After that, feeling painfully broke, I decided to call Dimple in her lonely white lab, and it was like we were spiritually attuned because she was literally 10 feet away from me. Haha, my fortunes swung back from their ebb, and when I got home I found out that I'd won free books from this contest I'd entered. (Caitlin Sweet books, Dimple.)
On books: I really liked Katrina Onstad's How Happy To Be. Some critics called it depressing and found it hard to sympathize with Maxime, but of course I totally identified with her. Which is probably not a good thing, because talk about a window into a very depressing future. Essentially, it's chick lit, but I could just picture myself as Maxime, a burned-out journalist who's cynical from pop culture saturation and lonely from lack of human connection. At some points her flashbacks did get too heavy, though, and when she meets that tragic lady on the bus it was just like, "Enough woe already!" And the whole thing with the baby was just too much drama and, as a plot device to get Maxime to achieve self-actualization or whatever, lazy. But I am glad that she got together with Theo. He was sweet. Although I don't think I could date a physicist.

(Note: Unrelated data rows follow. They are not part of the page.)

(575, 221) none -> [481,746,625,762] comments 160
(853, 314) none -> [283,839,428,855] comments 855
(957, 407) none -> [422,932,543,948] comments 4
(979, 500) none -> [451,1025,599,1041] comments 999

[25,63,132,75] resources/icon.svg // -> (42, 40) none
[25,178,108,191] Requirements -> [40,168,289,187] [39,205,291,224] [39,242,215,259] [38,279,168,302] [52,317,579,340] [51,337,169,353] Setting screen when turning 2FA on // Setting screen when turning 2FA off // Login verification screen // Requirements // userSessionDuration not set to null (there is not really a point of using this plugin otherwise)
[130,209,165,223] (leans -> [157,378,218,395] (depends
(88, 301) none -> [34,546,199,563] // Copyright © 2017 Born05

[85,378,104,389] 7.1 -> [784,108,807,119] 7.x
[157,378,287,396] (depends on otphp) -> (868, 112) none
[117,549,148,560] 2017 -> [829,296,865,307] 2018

There were some great passages, like where Maxime wonders why she can read Us and yet not understand a single word of The Economist, when both are written in the same alphabet. And when she and the ex are in the park, and they just stand there wondering if they should hug and whether they'd ever see each other again: "He does it first, just bends a little, and I know where to go. I put my face in his neck to smell him. Through the frozen wool of his scarf, I do." Good stuff. I also really liked the scene where she interviews Ethan Hawke.
On Ethan Hawke: I wasn't sure whether I'd like Before Sunrise or spend the whole movie wishing Uma would show up to kick his ass. I didn't actually feel like I would've gotten off the train with Jesse until his reincarnation monologue, where he talks about how our souls are only a fraction of the original souls that existed in this world, because I have totally thought that before, and I like his theory: "You know, so at best we're like these tiny fractions of people, you know, walking… I mean, is that why we're so scattered? You know, is that why we're all so specialized?" And you know that scene in the CD store where Jesse and Celine never look at each other at the same time? I wonder how long it took to shoot that.

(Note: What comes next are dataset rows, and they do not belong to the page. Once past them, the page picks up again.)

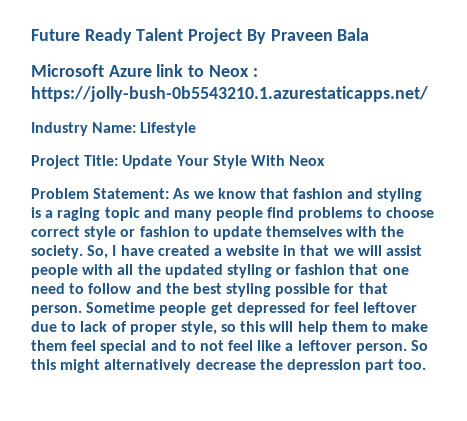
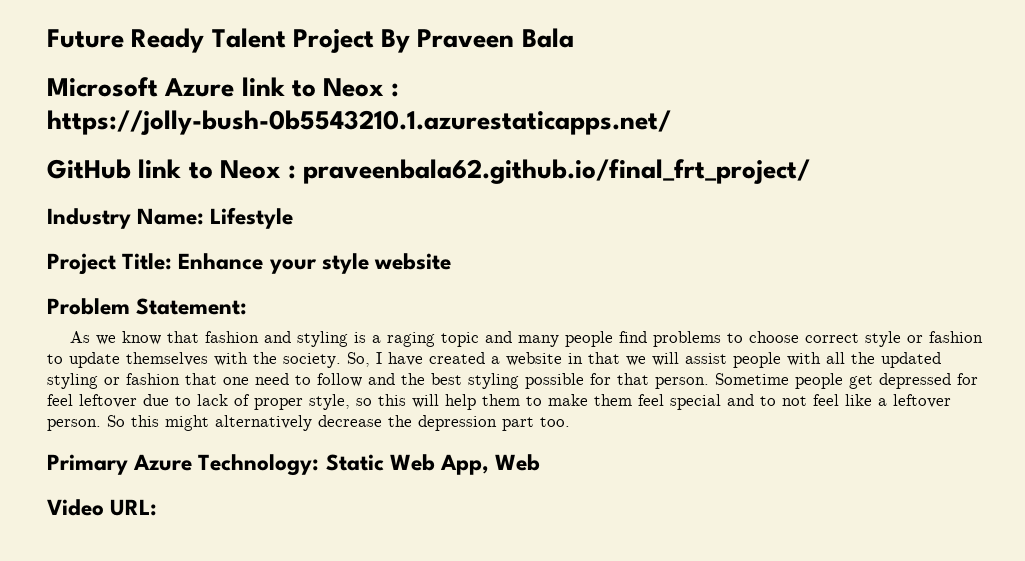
(428, 94) none -> [47,159,811,184] // GitHub link to Neox : praveenbala62.github.io/final_frt_project/
[122,155,326,169] Update Your Style With Neox -> [178,253,452,274] Enhance your style website
(170, 193) none -> (248, 306) //
(427, 364) none -> [47,454,541,476] [47,499,158,516] // Primary Azure Technology: Static Web App, Web // Video URL:

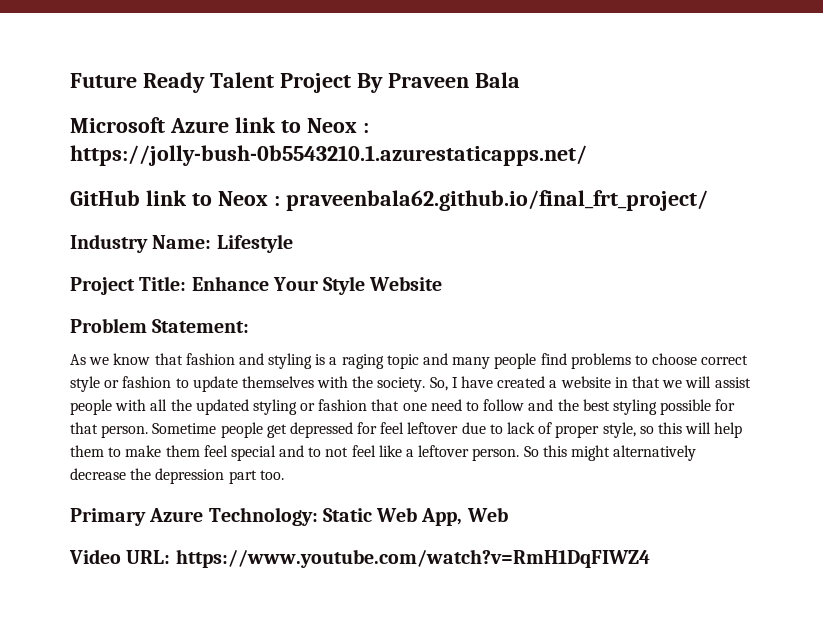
[268,253,452,274] your style website -> [272,276,443,295] Your Style Website
(158, 507) none -> [175,549,650,568] https://www.youtube.com/watch?v=RmH1DqFIWZ4

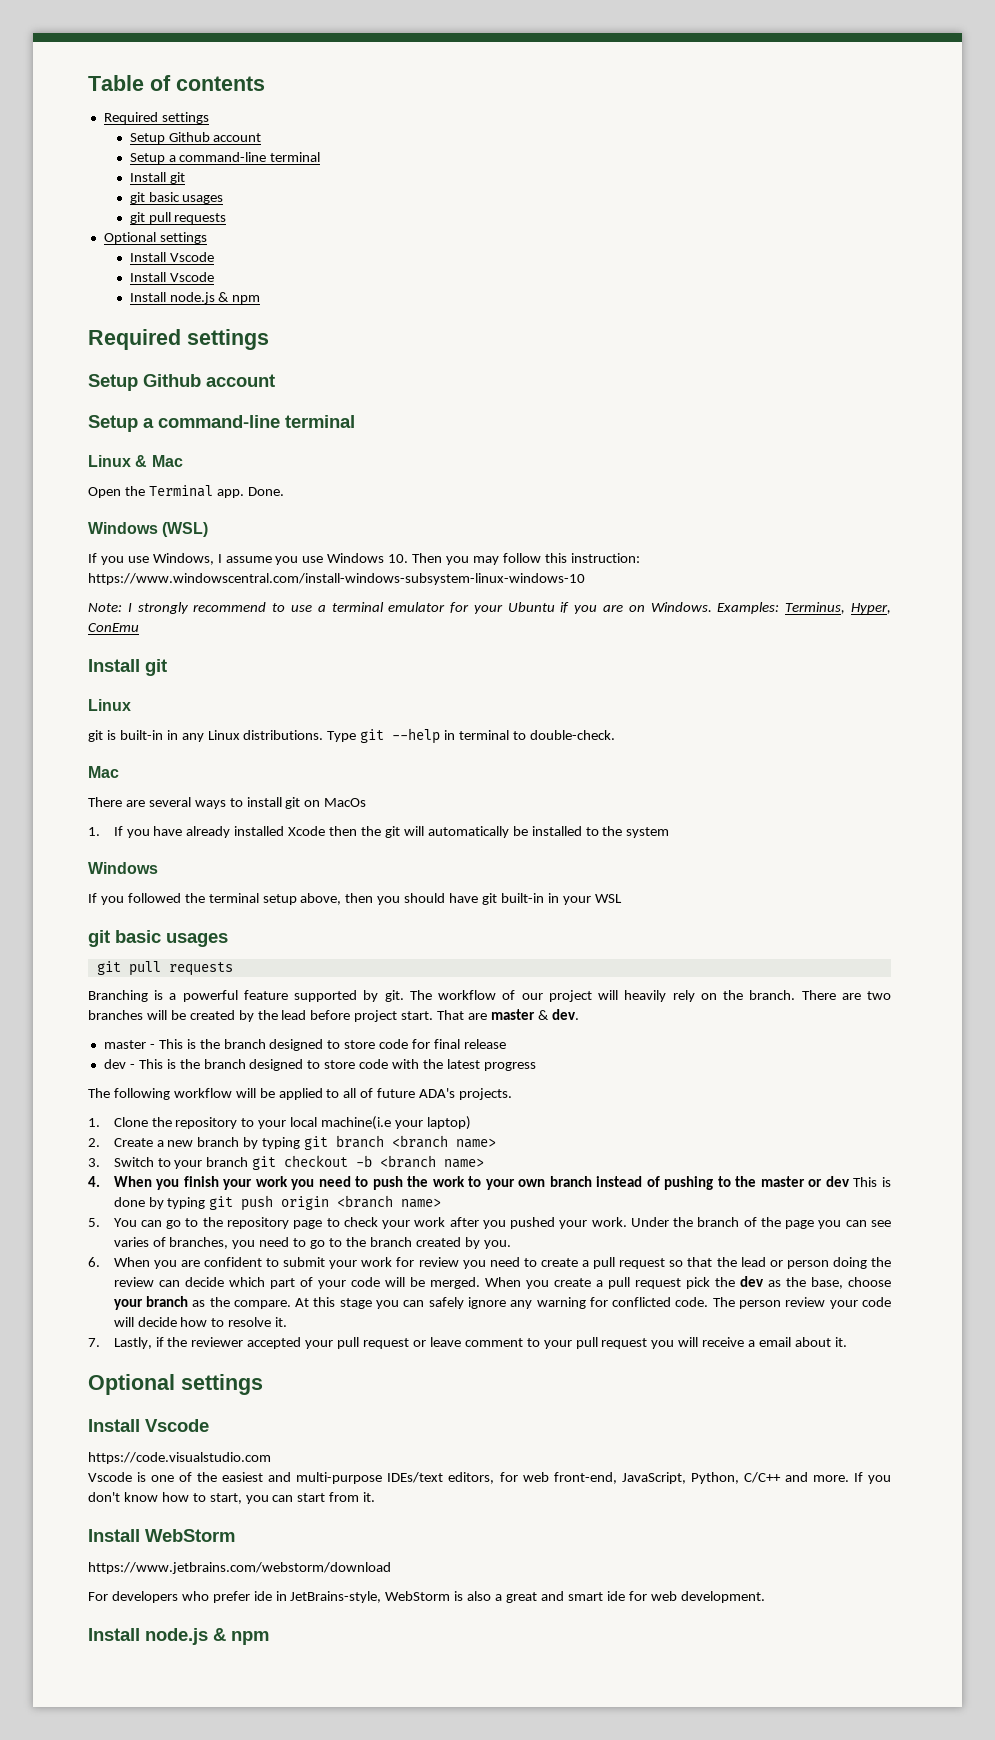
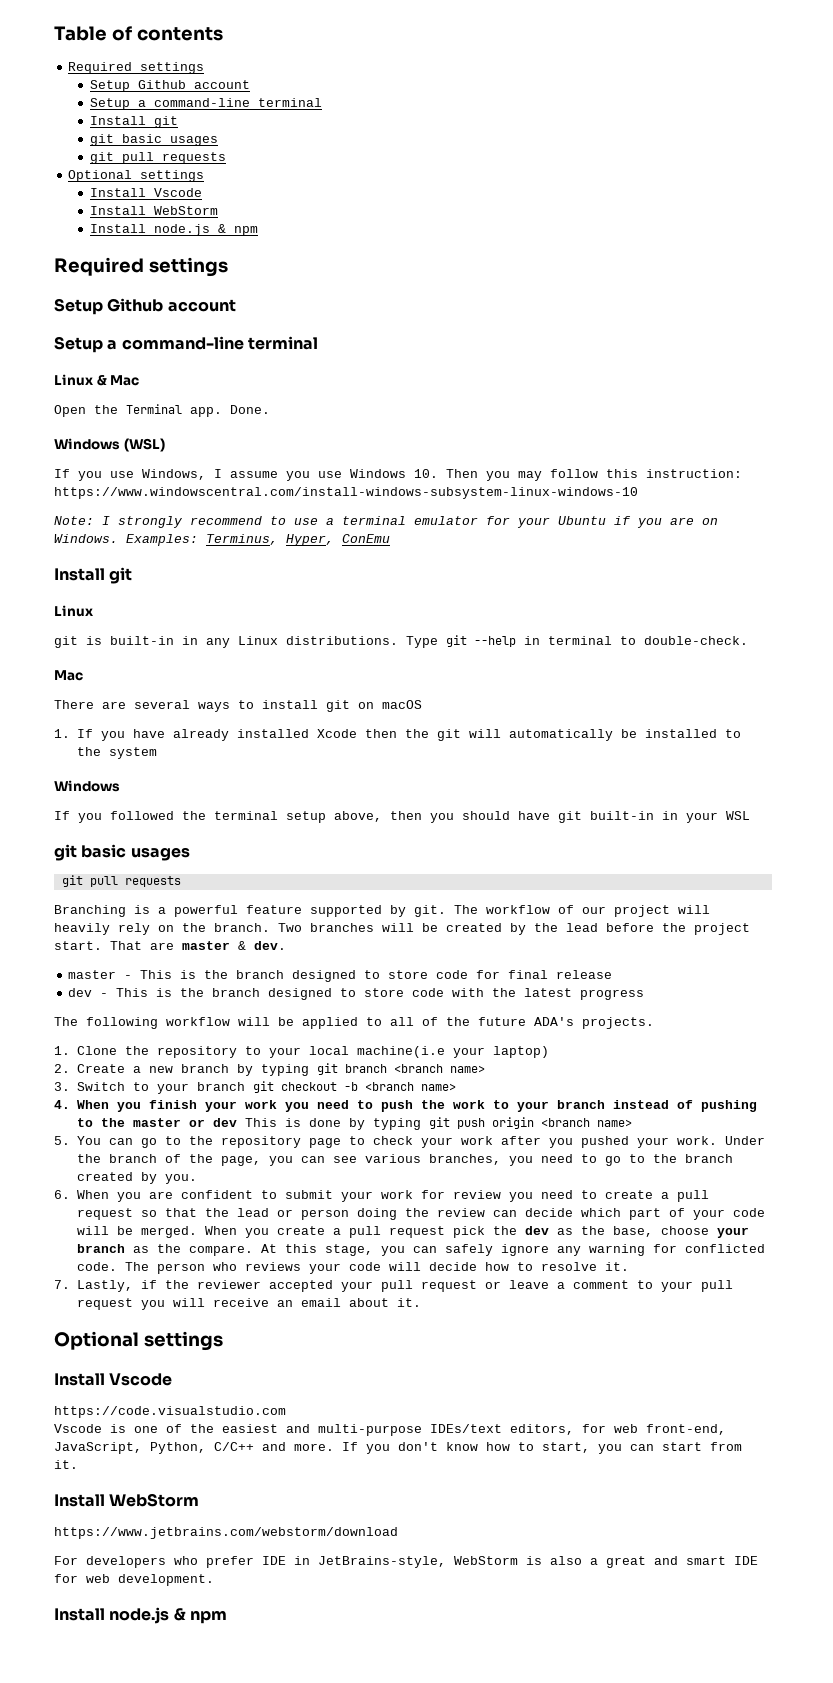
[169,272,214,282] Vscode -> [154,206,219,215] WebStorm
[324,798,367,807] MacOs -> [382,700,422,709] macOS
[801,990,891,1000] There are two -> [278,923,302,932] Two
(351, 1015) none -> [662,923,686,932] the
(374, 1093) none -> [446,1017,470,1026] the
[518,1179,546,1187] own -> (549, 1106) none
[785,1220,815,1229] page -> [220,1156,261,1166] page,
[113,1237,166,1247] varies of -> [364,1154,421,1163] various
[339,1298,372,1309] stage -> [324,1244,373,1256] stage,
[785,1297,826,1307] review -> [212,1262,301,1271] who reviews
(461, 1342) none -> [556,1282,565,1289] a
[748,1340,756,1347] a -> [276,1300,293,1307] an
[253,1591,272,1601] ide -> [262,1556,286,1565] IDE
[606,1591,625,1601] ide -> [734,1556,758,1565] IDE

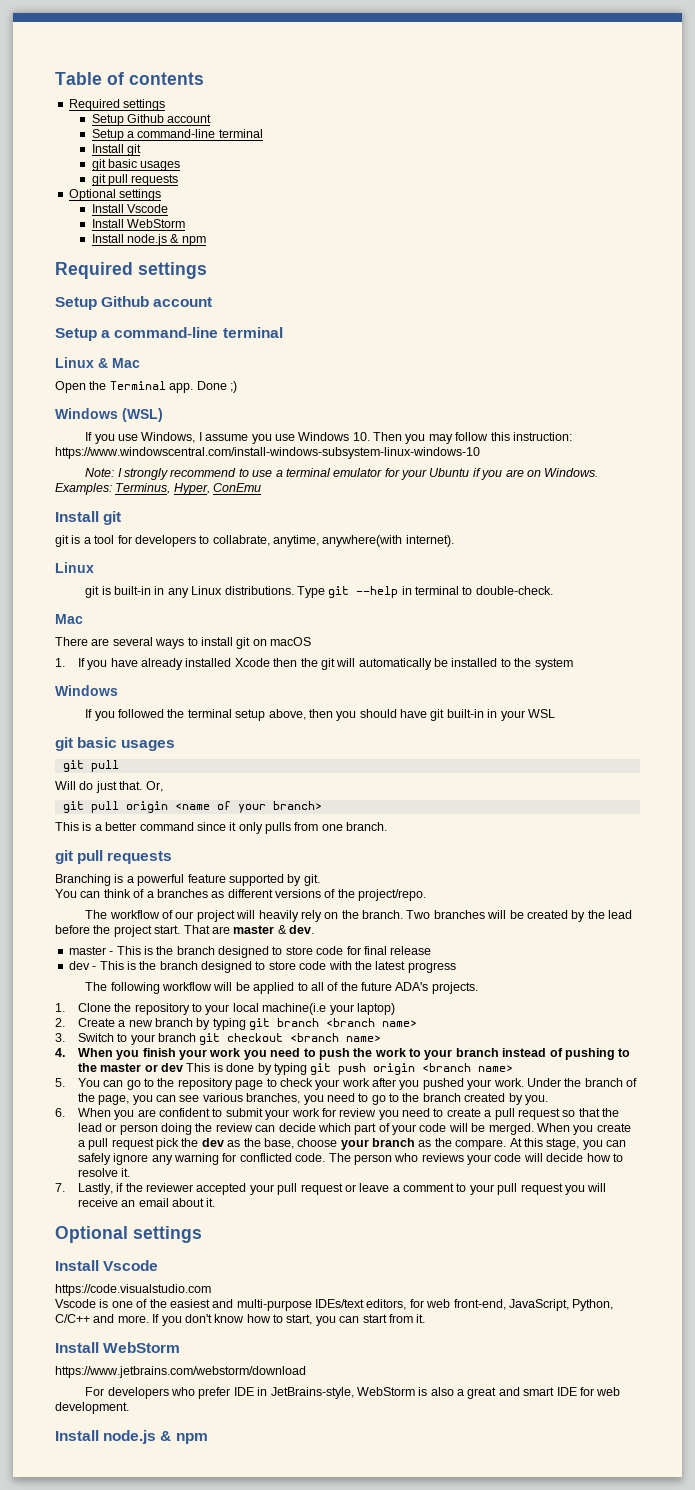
[230,405,270,414] Done. -> [196,381,237,393] Done ;)
(133, 575) none -> [55,535,454,547] // git is a tool for developers to collabrate, anytime, anywhere(with internet).
(118, 881) none -> [55,781,163,793] [62,801,322,813] [55,822,388,834] [55,850,104,864] // Will do just that. Or, // git pull origin <name of your branch> // This is a better command since it only pulls from one branch. // git pull
(446, 911) none -> [55,889,427,901] // You can think of a branches as different versions of the project/repo. //
[343,1082,358,1091] -b -> (284, 1037) none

And finally, just thought I'd mention the Jack Sparrow posters all over the TTC. I WANT ME ONE OF THOSE TOO, DAMMIT. Also saw one with KK, looking lovely, but no Orlando. For some reason I don't really care about Orlando at this point. Haha. Oh, and Claire's Accessories is selling lots of PotC merchandise, including a wallet that says "I Love Jack." I do, I really do.

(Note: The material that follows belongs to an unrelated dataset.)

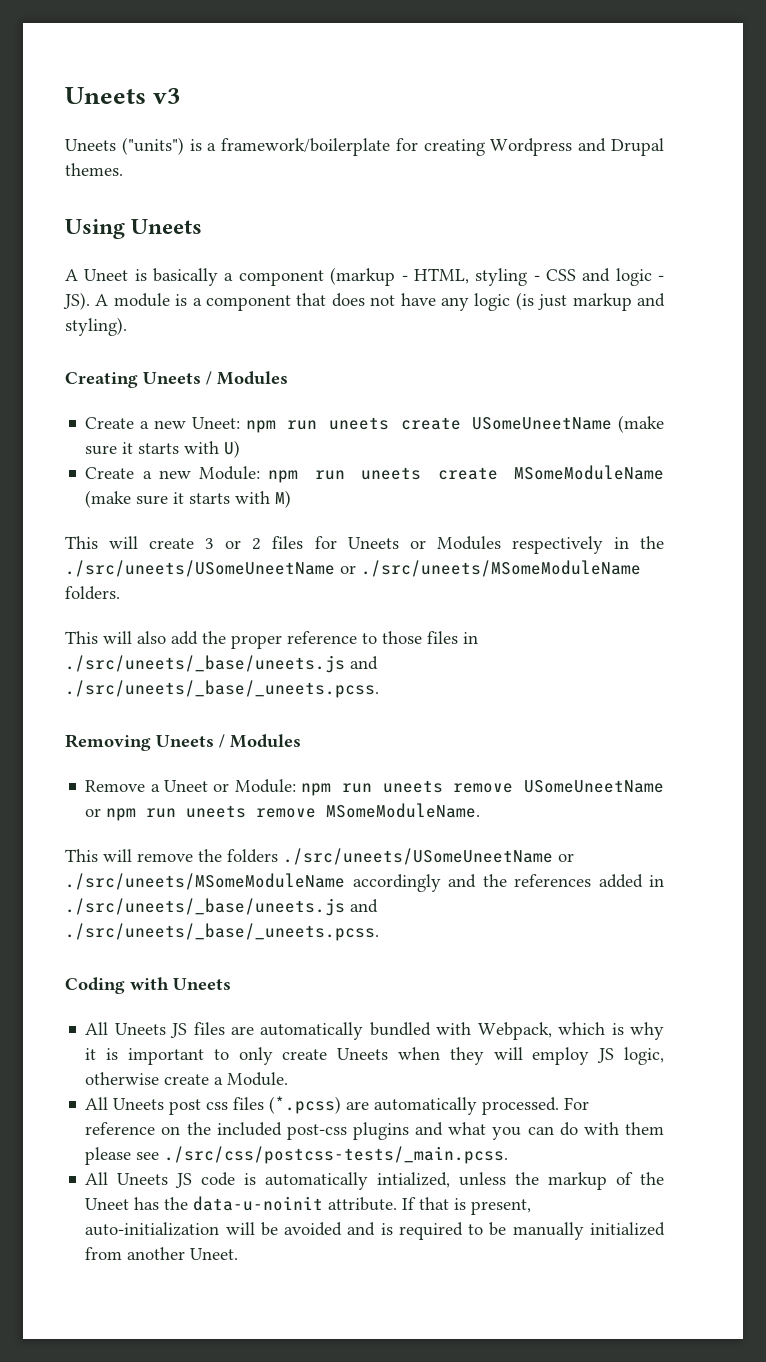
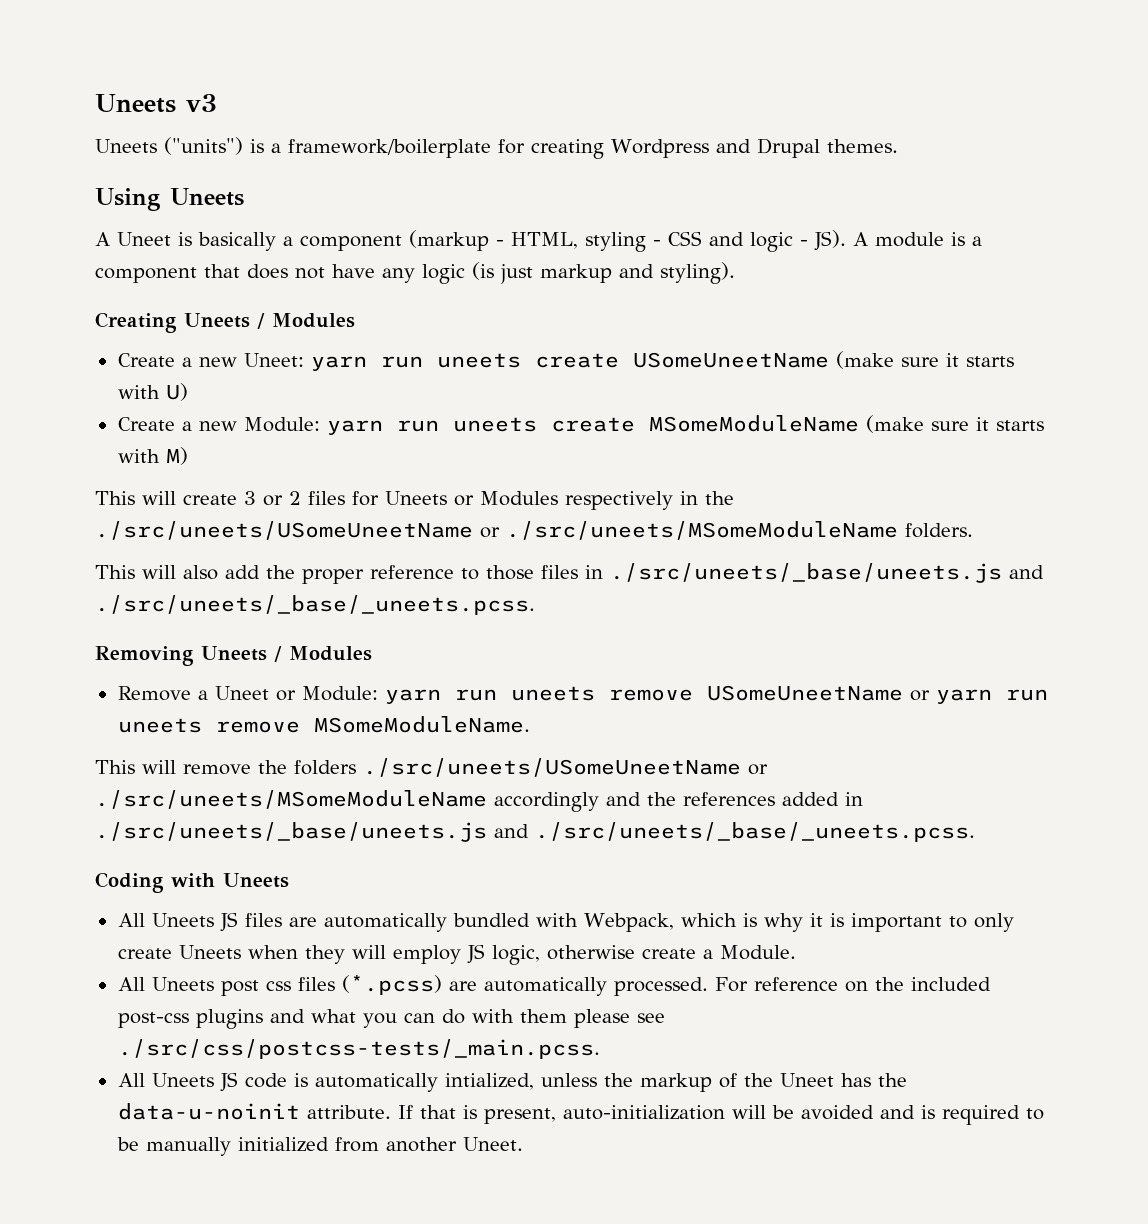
[245,420,276,433] npm -> [310,356,367,371] yarn
[268,470,299,483] npm -> [326,420,383,435] yarn
[301,783,332,796] npm -> [384,689,441,704] yarn
[106,808,137,821] npm -> [935,689,992,704] yarn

In the 1000th issue of Rolling Stone, they talk about cover stories and Johnny Depp is one of them. Here's an excerpt:
"For the story, Hedegaard [the writer] was supposed to meet Depp at the Dorchester Hotel in London. 'I'm standing around,' Hedegaard says. 'No Depp. Finally, his assistant swings in the door to tell me that Depp had heard that the Dorchester was crawling with paparazzi today and would I join him elsewhere? Fifteen minutes later, I walked into the bar at Claridge's, and there he was... looking infinitely relaxed, with his hand curved around a bottle of red wine. 'I took the liberty of ordering this for us,' he said."
I've forgotten how much I love Johnny Depp. Holy SHIT, I can't wait for Dead Man's Chest.